Translate

Thursday, September 20, 2012

Individualis atau Berkelompok ? (III)

Di saat globalisasi menjadi kambing hitam, banyak kalangan remaja yang menganggap dirinya sudah berbudaya barat. Berbudaya barat dalam konteks remaja kita adalah, cuek, tidak acuh dengan lingkungan, suka pamer dan suka memberontak. Mereka bangga dengan label barat yang melekat pada produk yang mereka pakai, ngomong seenaknya sebagaimana tontonan Hollywood yang mereka saksikan di film-film.

Di sisi lain, kebiasaan suka kumpul-kumpul, membagi masalah dengan teman-teman lewat curhatan, dan bergosip tetap jalan terus. Jalan ke mall nggak asik kalo nggak sama-sama. Bikin tugas kuliah lebih sering bareng teman. Makan sama-sama acap mengandalkan traktiran atau sebaliknya. Pokoknya kompak deh.
Cara berfikir individualis memang sering disalah-artikan. Parahnya lagi, sering salah menerapkan. Seperti cerita minggu lalu, individualis itu bukannya cuek dan gak mau tahu dengan sekitar, tapi lebih pada objektivitas pribadi. Kesalahan melihat dan menerapkan itu akibatnya meruntuhkan nilai-nilai positif budaya berkelompok sehingga yang tampak justru buruknya saja.

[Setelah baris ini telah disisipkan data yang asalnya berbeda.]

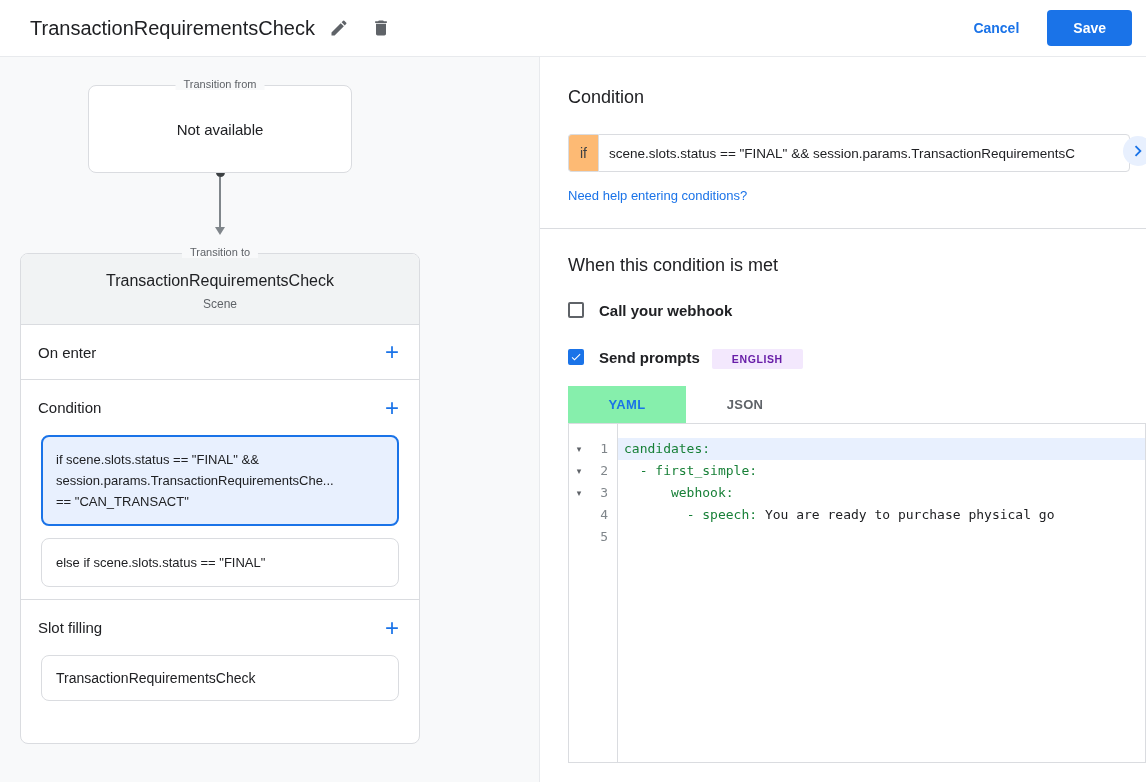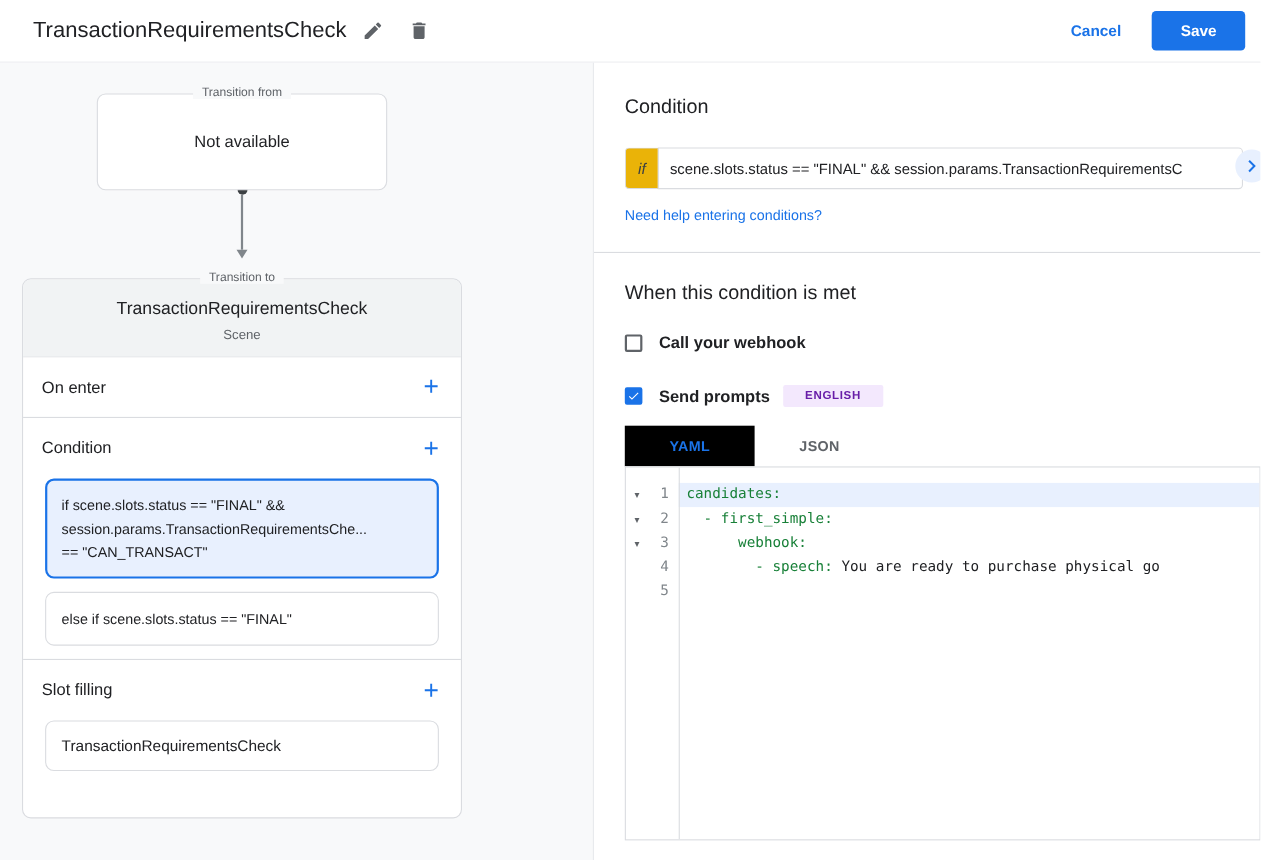"if" .if-chip { background: #eab308 -> #fdba74; font-style: italic -> none }
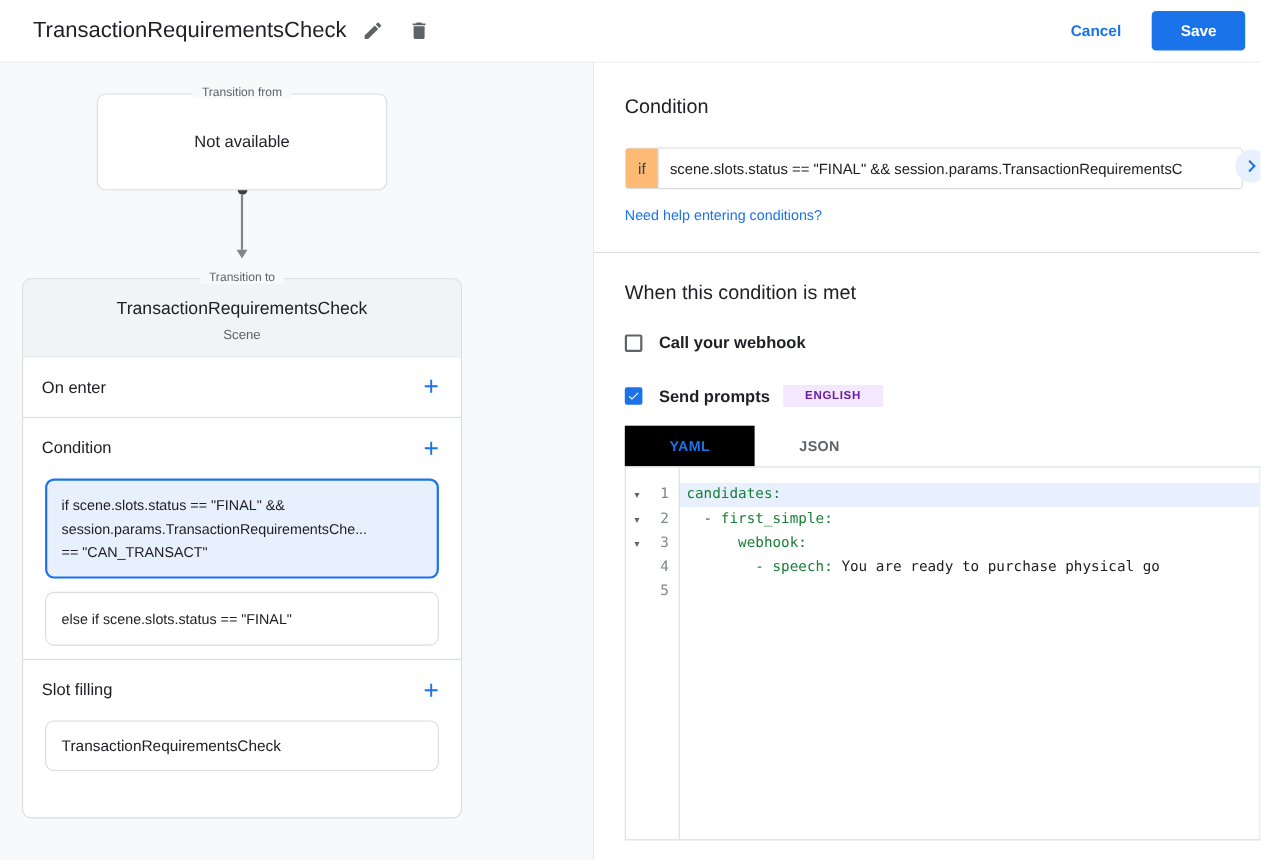"Call your webhook" .check-row { align-items: center -> none }
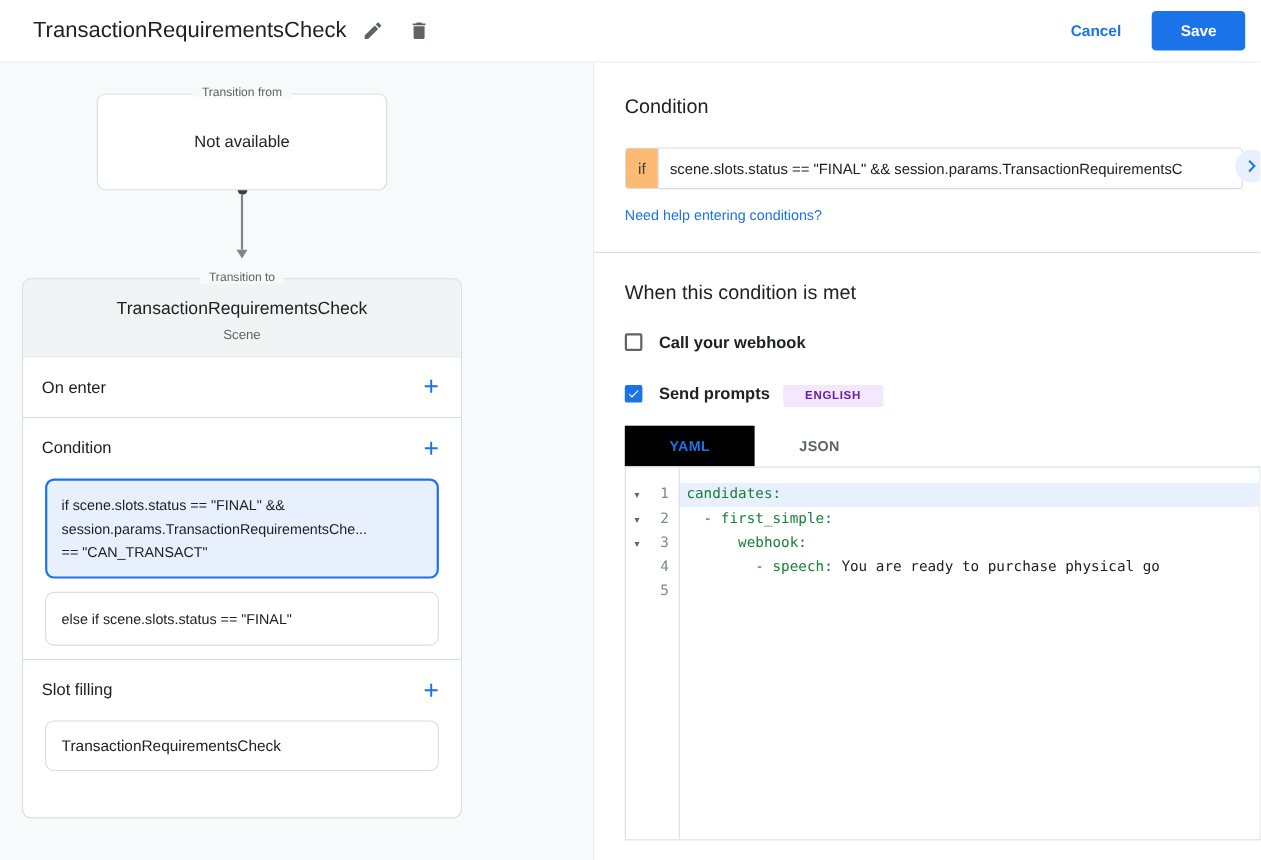"YAML" .tab.active { background: #000000 -> #86efac }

Menurut Geert Hofstede, dalam budaya berkelompok pertimbangan kelompok atau keluarga menjadi sangat dominan dalam pengambilan keputusan. Seseorang sangat terintegrasi terhadap kelompok dan orang-orang di sekitarnya. Misalkan saja, kalau kita melakukan suatu perbuatan, maka yang jadi pertimbangan utama adalah keluarga. Kalau kita salah, maka keluarga, suku atau kelompok di belakang kita juga dianggap salah. Kalau kita gajian, ada pertimbangan untuk berbagi dengan orang tua atau saudara. Suatu kebiasaan yang tidak berlaku di kalangan individualis.
Kita, yang di Timur, dengan budaya berkelompok jelas berbeda dengan para individualis. Tidak ada yang salah dengan budaya kita, dan tidak ada pula yang salah dengan budaya mereka. Bukankah baik membantu orang tua dan keluarga. Dan tentu baik pula menimbang perasaan orang lain terhadap akibat perbuatan kita. Gotong royong manifetasi dari budaya berkelompok juga telah terbukti mempererat silaturahmi antara sesame. Yang pasti ada sisi positif dalam budaya individualis, dan ada sisi baik pula dalam budaya berkelompok.

Sayangnya, ketidakpahaman kita terhadap budaya luar telah membuat sebagian remaja kita jadi kehilangan arah yang cenderung mencampur adukkan berbagai hal. Bahkan antara yang baik dan buruk jadi terlihat abu-abu, tidak jelas. Mereka hanya menyerap apa yang tampak, dan mencampakkan begitu saja apa yang ada pada diri mereka. Parahnya, apa yang dicampakkan justru yang baiknya, yang tinggal malah sisi buruknya.

Banyak remaja berubah menjadi bunglon yang tidak memiliki jati diri. Ketika seorang teman banyak memberi, mereka melakoni peran budaya berkelompok dengan baiknya. Ngumpul sama-sama, makan seperiuk bersama, berbagi gossip, atau malah membagi derita. Namun ada kalanya ketika si teman dalam masalah, kita justru pergi meninggalkannya begitu saja. Berlaku seolah dirinya adalah sosok individualis yang tidak mau tahu urusan orang lain. Banyak yang alpa bahwasanya seorang individualis pun sangat menghargai pertemanan dan persahabatan.

Dimensi budaya boleh saja berbeda namun hati tetap menjadi sandarannya. Kalau ingin meniru budaya baru, bukan berarti harus mematikan hati sehingga apa yang salah menjadi benar dan sebaliknya apa yang benar justru menjadi salah. Manusia yang berbudaya tentunya bukan manusia yang hanya asal comot saja apa yang ada di hadapannya.